GIVEN RECORDS >>
********************

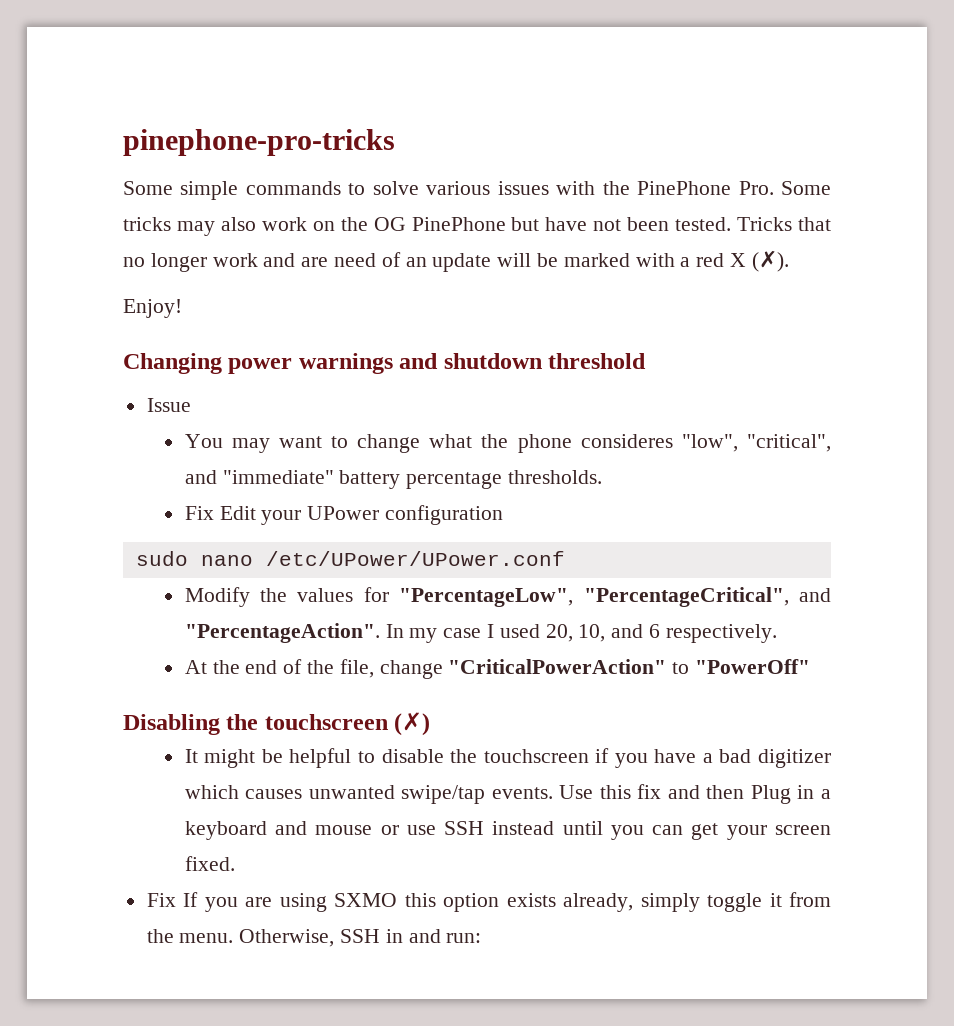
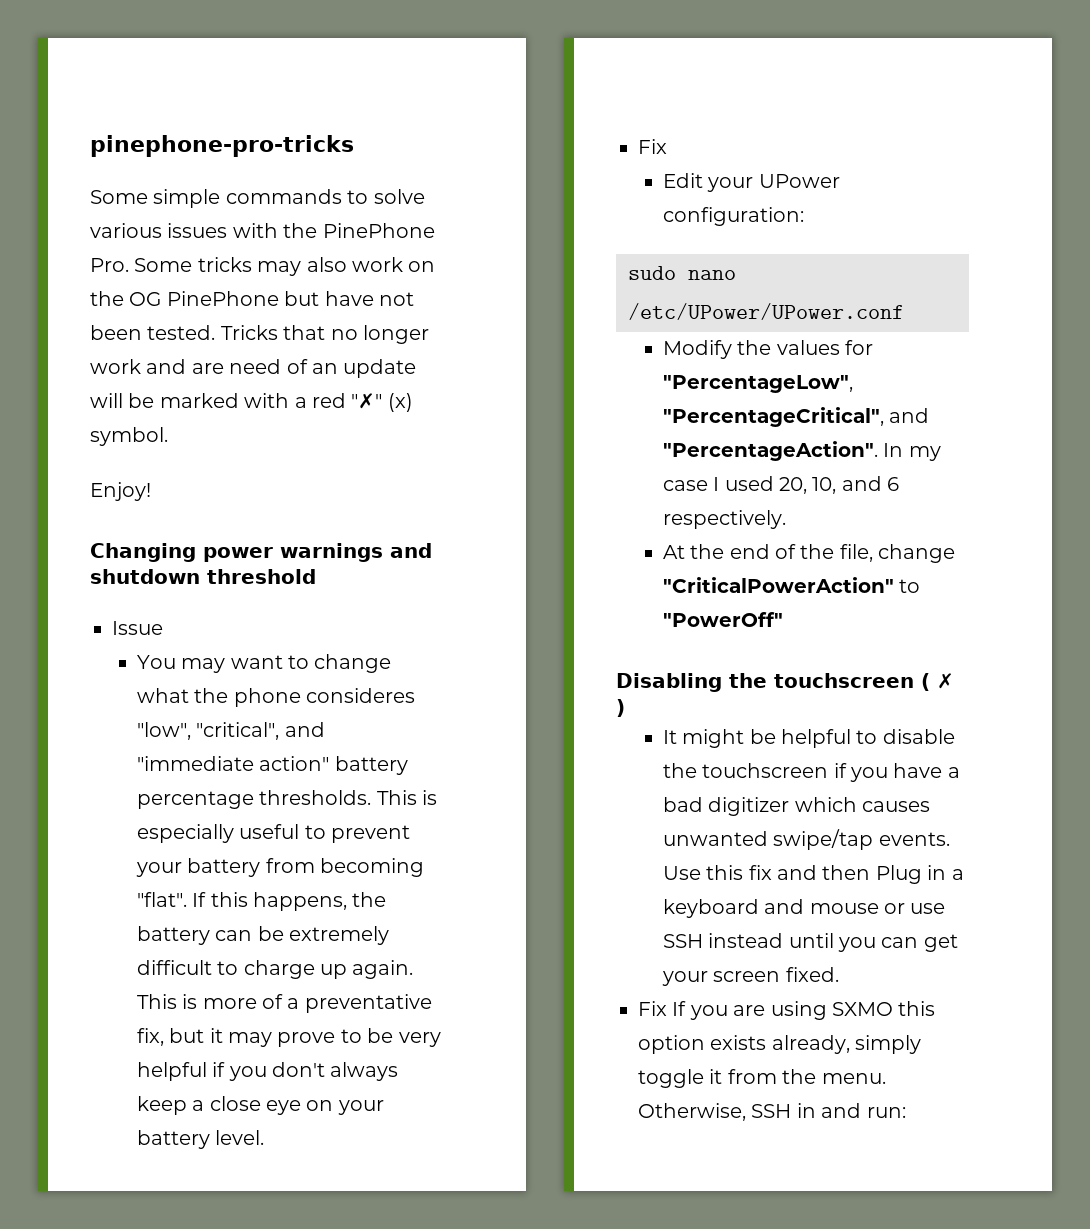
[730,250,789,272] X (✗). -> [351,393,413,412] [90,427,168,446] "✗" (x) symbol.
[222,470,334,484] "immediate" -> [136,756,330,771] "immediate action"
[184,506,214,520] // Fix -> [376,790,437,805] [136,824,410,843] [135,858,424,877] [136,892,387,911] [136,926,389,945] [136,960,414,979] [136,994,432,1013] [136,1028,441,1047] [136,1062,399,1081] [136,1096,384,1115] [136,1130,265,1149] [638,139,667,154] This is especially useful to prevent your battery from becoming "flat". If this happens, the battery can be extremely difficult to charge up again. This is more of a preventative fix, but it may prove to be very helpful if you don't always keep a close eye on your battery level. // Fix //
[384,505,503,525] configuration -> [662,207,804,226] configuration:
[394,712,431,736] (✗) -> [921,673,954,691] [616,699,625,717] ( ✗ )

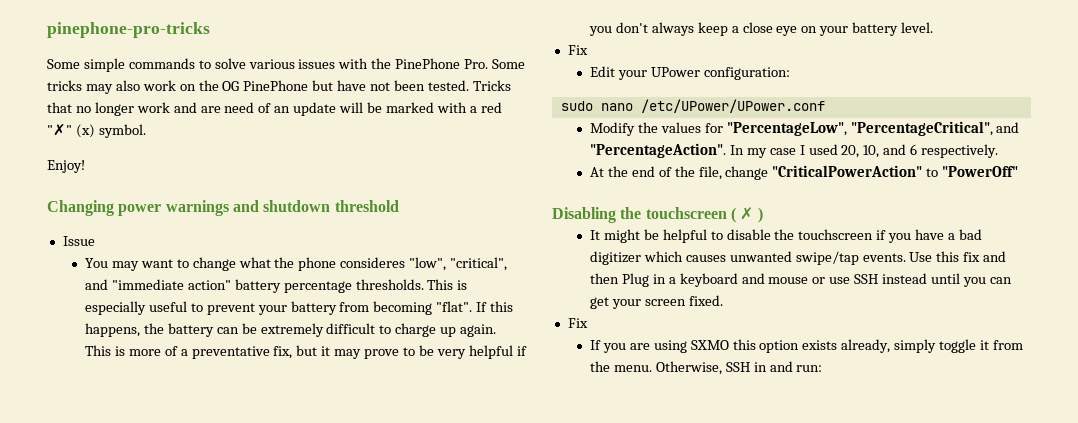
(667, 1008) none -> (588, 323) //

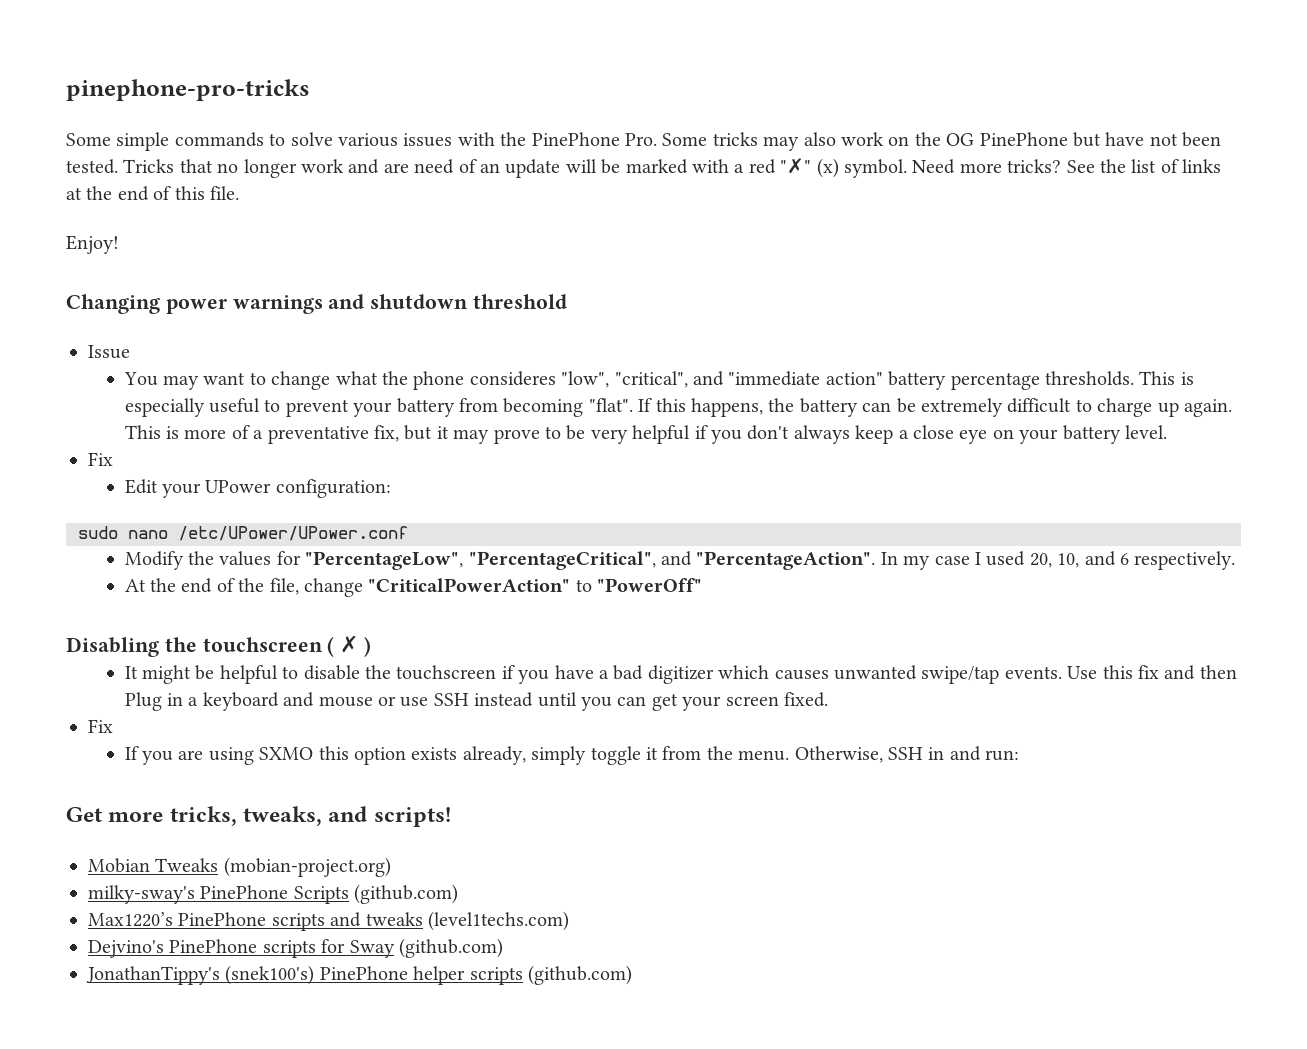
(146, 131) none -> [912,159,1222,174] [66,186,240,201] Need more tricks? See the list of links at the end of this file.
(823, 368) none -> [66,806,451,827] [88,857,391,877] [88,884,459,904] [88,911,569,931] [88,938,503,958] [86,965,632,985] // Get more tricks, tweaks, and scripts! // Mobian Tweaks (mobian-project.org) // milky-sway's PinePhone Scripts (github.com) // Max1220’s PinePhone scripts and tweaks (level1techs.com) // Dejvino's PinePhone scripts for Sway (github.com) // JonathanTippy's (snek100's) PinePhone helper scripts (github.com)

********************

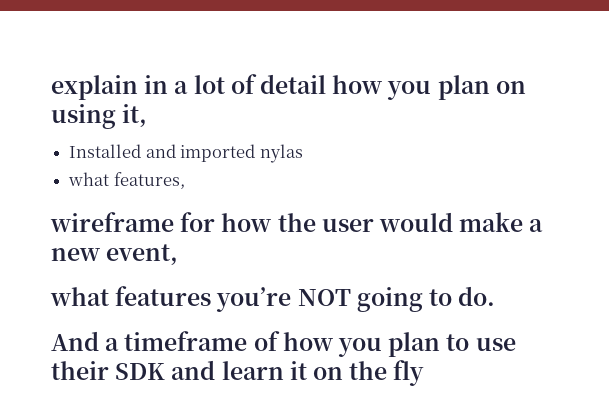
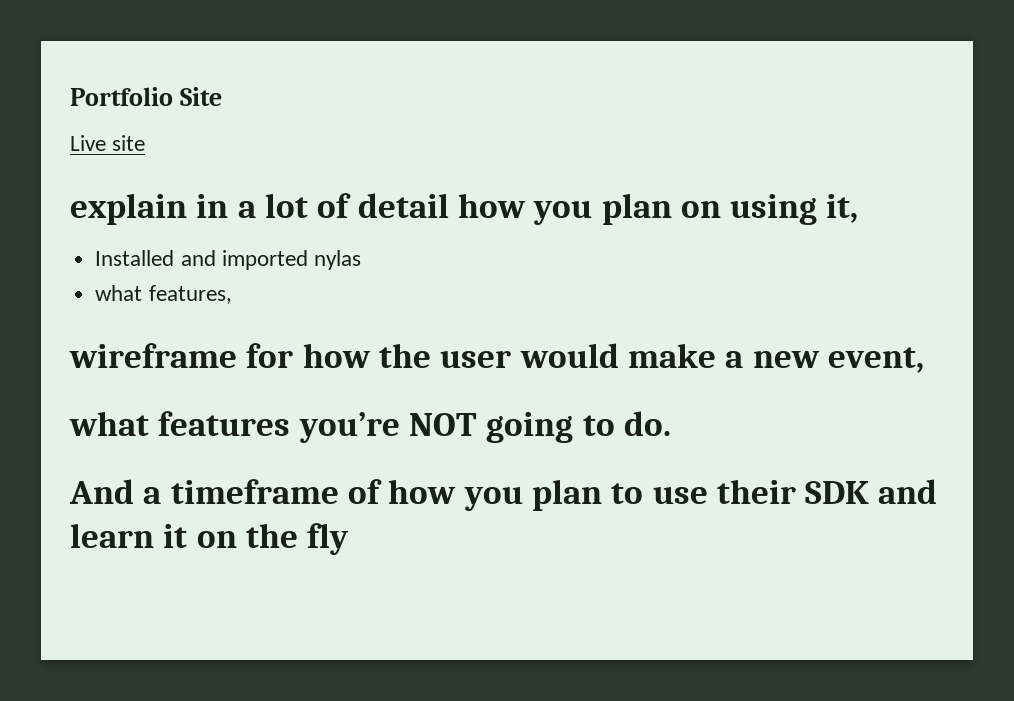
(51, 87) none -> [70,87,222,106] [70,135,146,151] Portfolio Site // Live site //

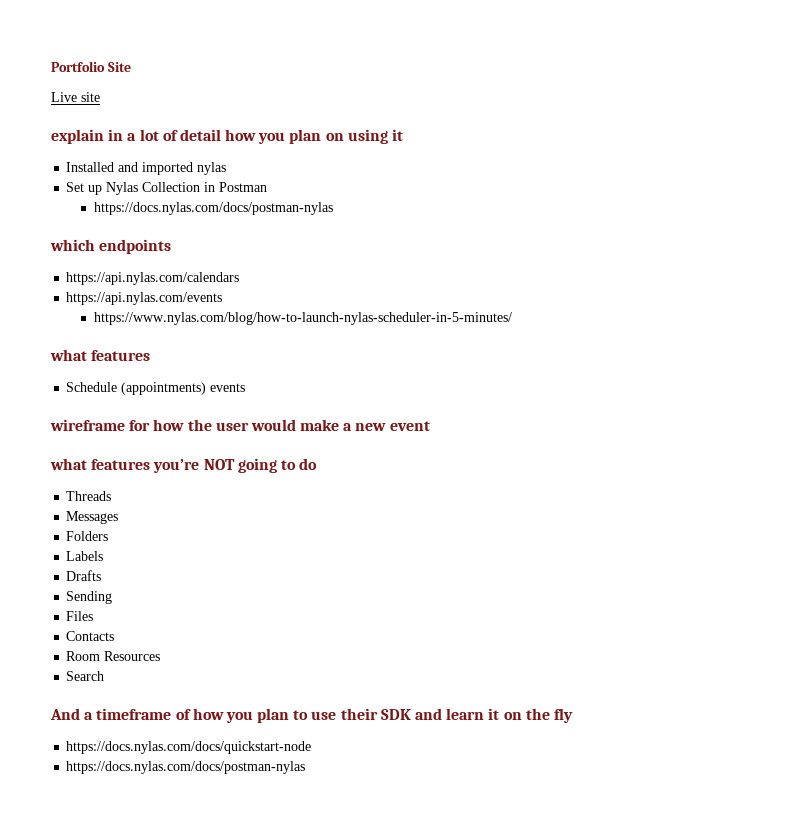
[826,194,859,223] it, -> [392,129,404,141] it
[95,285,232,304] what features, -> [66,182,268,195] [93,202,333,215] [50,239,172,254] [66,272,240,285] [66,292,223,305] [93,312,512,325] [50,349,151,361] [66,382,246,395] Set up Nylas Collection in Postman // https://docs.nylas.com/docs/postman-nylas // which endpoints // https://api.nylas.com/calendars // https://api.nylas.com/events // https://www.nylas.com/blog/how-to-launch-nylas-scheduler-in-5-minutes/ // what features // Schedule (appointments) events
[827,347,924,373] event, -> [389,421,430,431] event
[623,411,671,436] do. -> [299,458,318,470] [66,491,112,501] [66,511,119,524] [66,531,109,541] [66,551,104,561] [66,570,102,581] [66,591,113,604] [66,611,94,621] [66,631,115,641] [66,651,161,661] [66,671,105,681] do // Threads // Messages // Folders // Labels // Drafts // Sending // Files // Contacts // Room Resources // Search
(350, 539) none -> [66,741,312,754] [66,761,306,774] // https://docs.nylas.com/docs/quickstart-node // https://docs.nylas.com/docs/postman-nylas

********************

WORK INSTRUCTIONS >>
In the listing above, find the line with "[394,712,431,736] (✗) ->" and the line with "(823, 368) none". Copy exactly those lines and all between them, minus the images.

RESPONSE AREA >>
[394,712,431,736] (✗) -> [921,673,954,691] [616,699,625,717] ( ✗ )

(667, 1008) none -> (588, 323) //

(146, 131) none -> [912,159,1222,174] [66,186,240,201] Need more tricks? See the list of links at the end of this file.
(823, 368) none -> [66,806,451,827] [88,857,391,877] [88,884,459,904] [88,911,569,931] [88,938,503,958] [86,965,632,985] // Get more tricks, tweaks, and scripts! // Mobian Tweaks (mobian-project.org) // milky-sway's PinePhone Scripts (github.com) // Max1220’s PinePhone scripts and tweaks (level1techs.com) // Dejvino's PinePhone scripts for Sway (github.com) // JonathanTippy's (snek100's) PinePhone helper scripts (github.com)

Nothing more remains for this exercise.